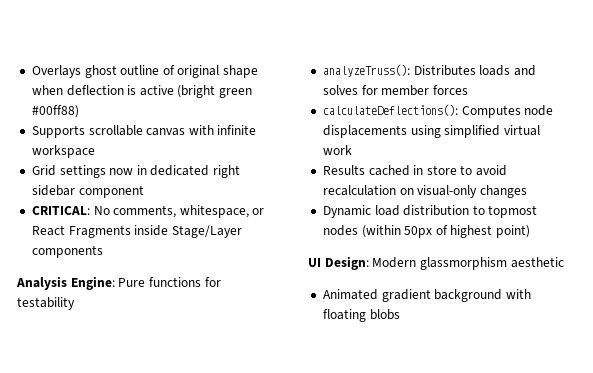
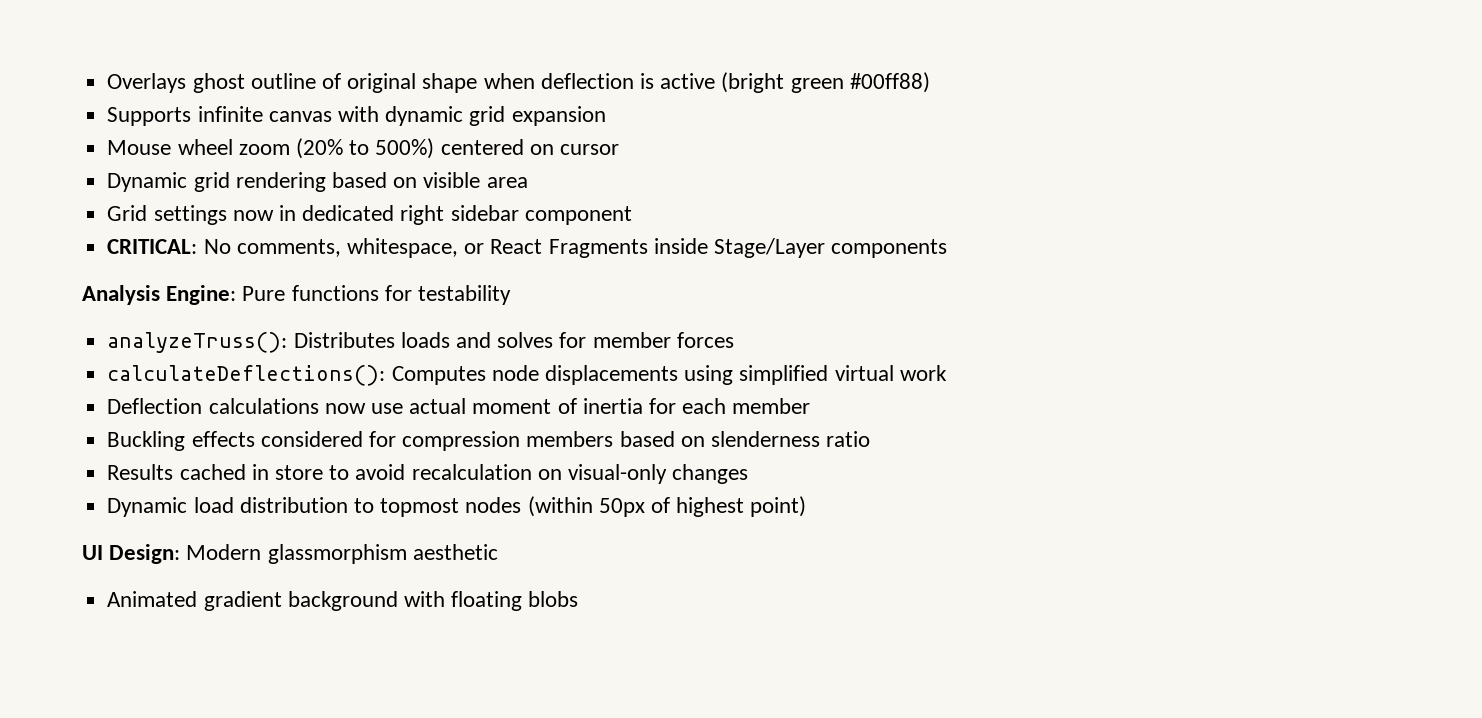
- Supports scrollable canvas with infinite workspace
+ Supports infinite canvas with dynamic grid expansion
+ Mouse wheel zoom (20% to 500%) centered on cursor
+ Dynamic grid rendering based on visible area
+ Deflection calculations now use actual moment of inertia for each member
+ Buckling effects considered for compression members based on slenderness ratio

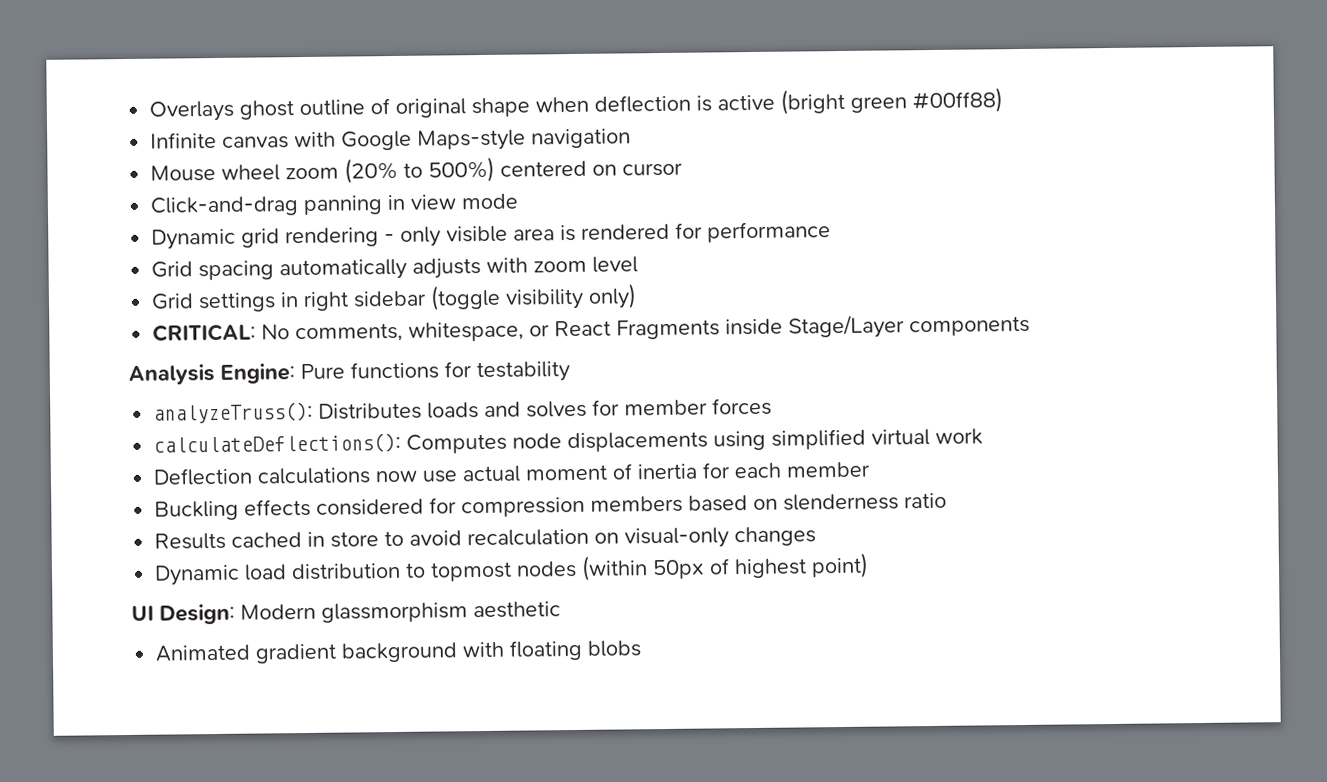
- Supports infinite canvas with dynamic grid expansion
+ Infinite canvas with Google Maps-style navigation
+ Click-and-drag panning in view mode
- Dynamic grid rendering based on visible area
- Grid settings now in dedicated right sidebar component
+ Dynamic grid rendering - only visible area is rendered for performance
+ Grid spacing automatically adjusts with zoom level
+ Grid settings in right sidebar (toggle visibility only)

YOUR GOAL: I'd like the number of lines above that contain the word "with", and nothing besides that number.

RESPONSE FOR THIS EXERCISE: 5